This blog post explores languages inside the “Russian” part of DIGAR Collection. The metadata for newspapers issued before 1918 shows large number of Russian-language newspapers, however both the page and section-level data provide an evidence that the newspapers were not monolingual and some part of the collection labeled as Russian is in fact in German, Estonian and Latvian. The analysis provided aims to show how the history of Russification in Estonia is reflected in digitized newspaper pages and how metadata issues may probably influence OCR quality.

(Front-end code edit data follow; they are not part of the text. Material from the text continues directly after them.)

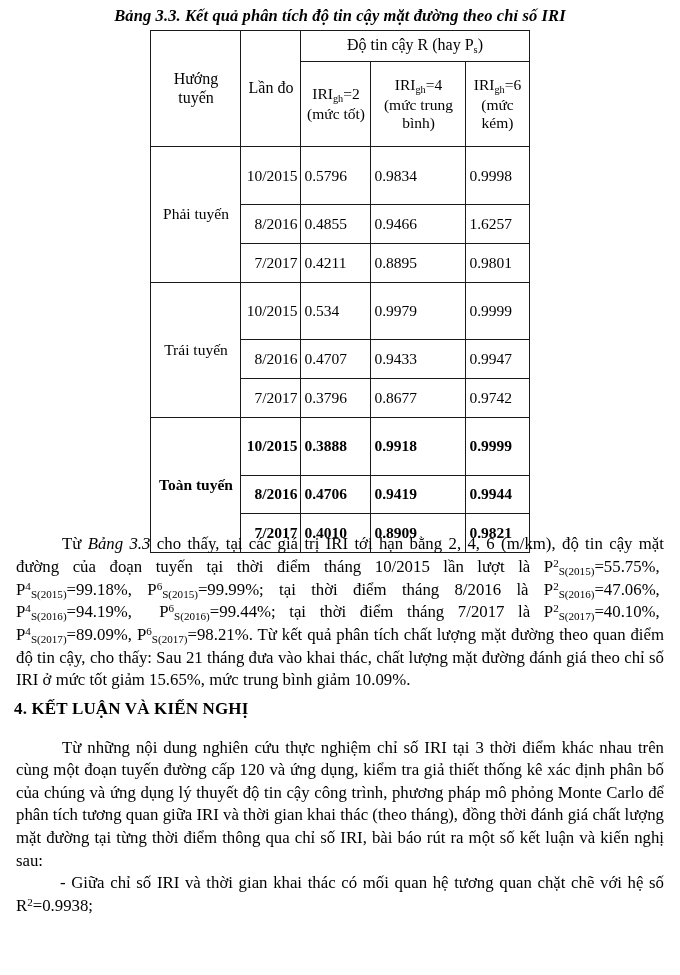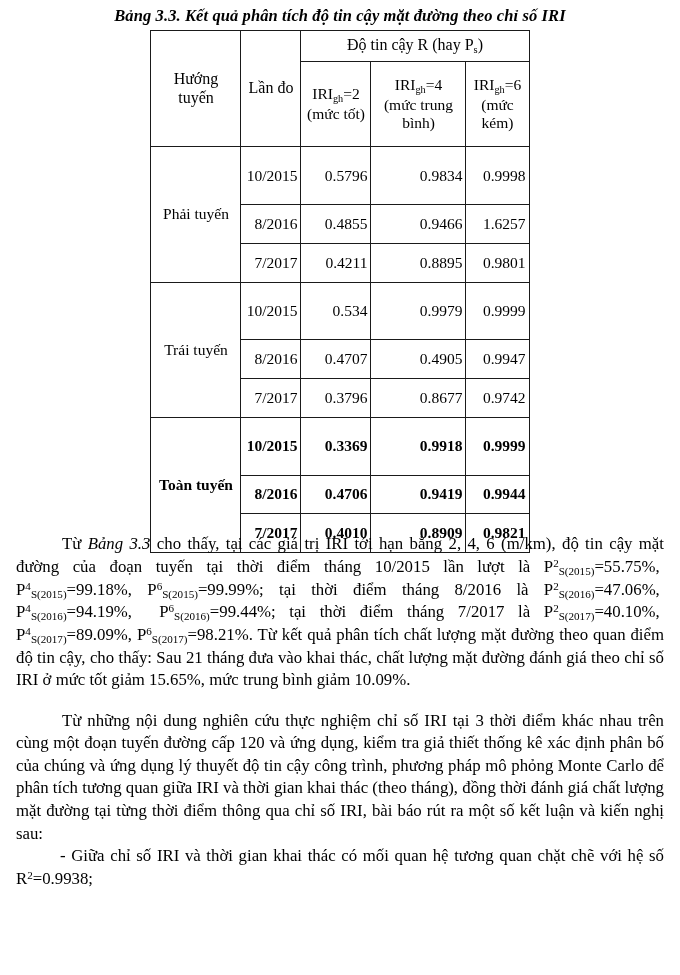"0.5796" td.val { text-align: right -> left }
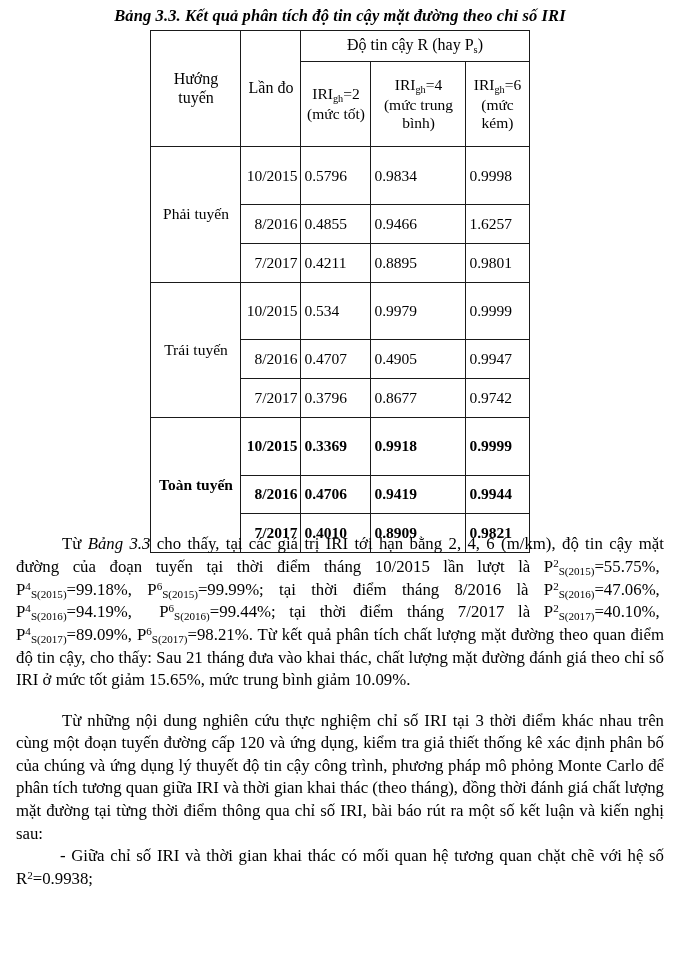"0.4905" td.val { text: 0.4905 -> 0.9433 }
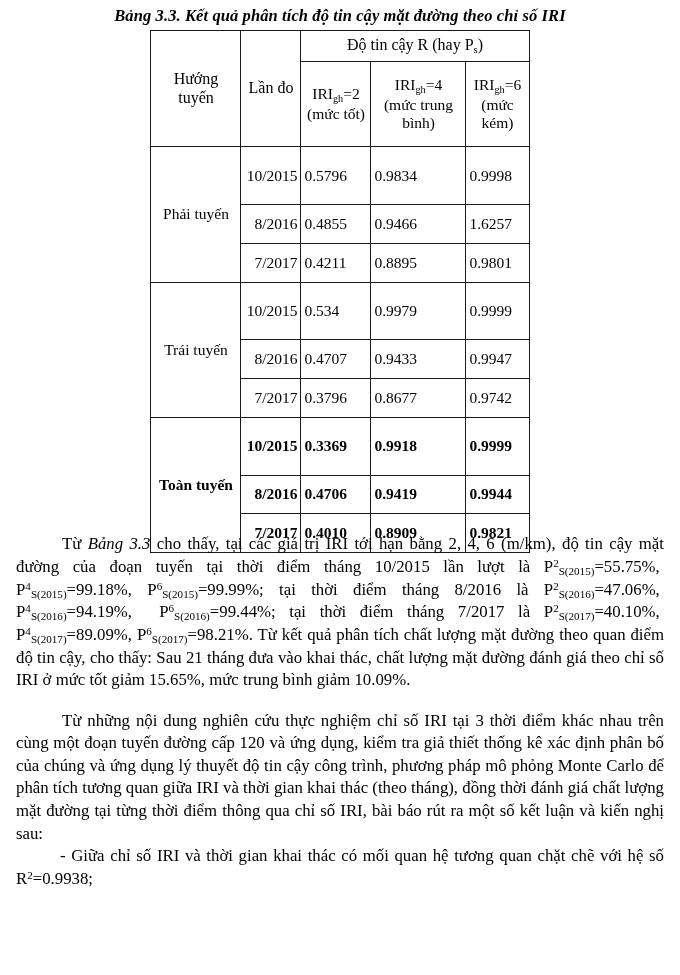"0.3369" td.val { text: 0.3369 -> 0.3888 }
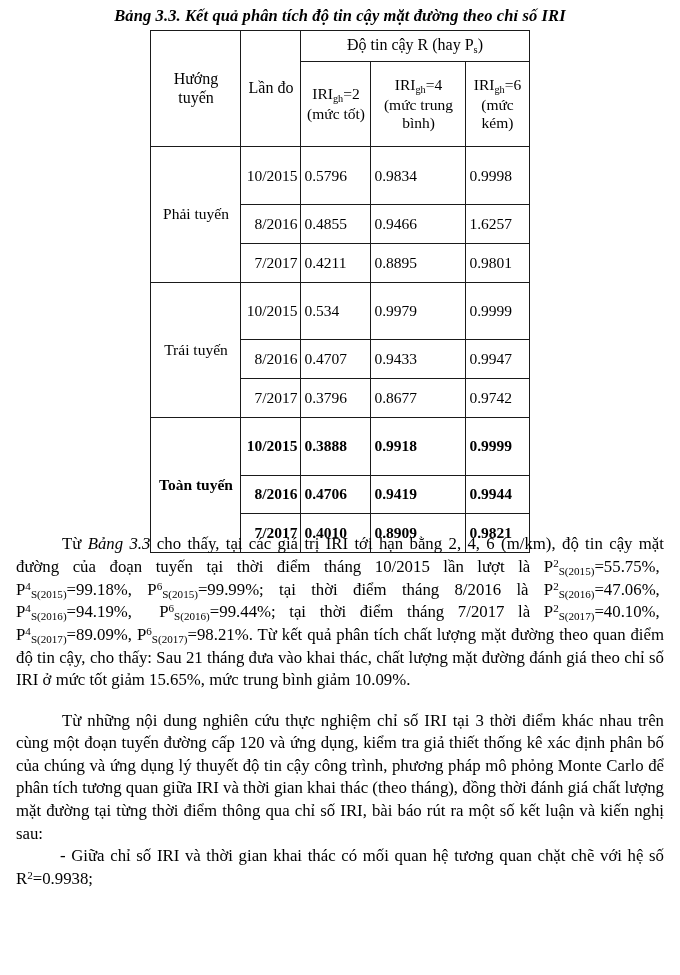"4. KẾT LUẬN VÀ KIẾN" div.heading { html: none -> <div>4. KẾT LUẬN VÀ KIẾN NGHỊ</div> }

According to the metadata, a large part of the newspapers issued during the imperial period (before 1917) is marked as Russian-language ones. If counted in pages, there should be more than 120 thousands pages labeled as pages in “Russian” (Language column), with the following total distribution of pages over time:
After retrieving these pages’ texts, it is obvious that at least partly the title-level language metadata is wrong: e.g. the earliest “Russian” pages in the collection dated 1852 are mostly in German.
text
1842 sich außer der Stadtbefehlshaberschaft auch auf die Stadt Rostow (im Jekaterinoslawschen Gouvernement) erstreck. Der Procureur d’er StadtbefeHlstzaberAchOßk. d) I n Taganrog. Im Ressort des Ministeriums des Innern: Die Taganrogsche Stadtpolizei, unter der Das Polizeiwesen nicht nur in der Stade Taganrog, sondern oud) m dem dazu gehörenden Kreise steht. Die Taganrogsche Stadt-Duma. Die Taganr
0тд елъ второй. Zweite Abtheilung. Часть оффициальная. Officieller Theil. Durch Allerhöchsten Tagesbefehl im CimlRessort vom 19» October 1852, Nr. 269, sind bestätigt: Als Rigascher Ordnungsrichter Major von Tiesenhausen, der auch schon bei frühem Wahlen dieses Amt bekleidete, und als Dörptscher der im Jahre 1836 aus der 11» ArtillerieBrigade als Stabs-Capitam entlassene von Oeningen. Als Adju
Md. XIV. Ust. über Pässe und Läuflinqe Art. 589. Nr. 82. ’ Diebstahl. Publication der Strafbestimmungen für denselben. Nr. 85 u. 86, lettisch und ehstnisch Nr. 91 u. 92. Dienstboten-Bücher Nr. 54, lettisch und ehstnisch Nr. 55, deutsch, lett. und ehst. Nr. 56. Ausreichung derselben Nr. 61. Verbot aller Rügen und Bemerkungen über die Führung Nr. 78, 79, 81. Don au-Fürstentümer, vide Manifest. Dorpa
To make a new rough language detection an R-package textcat was used. It takes a text as a string and calculates its average score to detect a language, so as a result a new metadata column will have one most probable language detected for each page.
A better solution may be found here, since many pages will probably have several languages combined at one page. However, this package is still applicable for a rough estimation of major languages proportion in these pages.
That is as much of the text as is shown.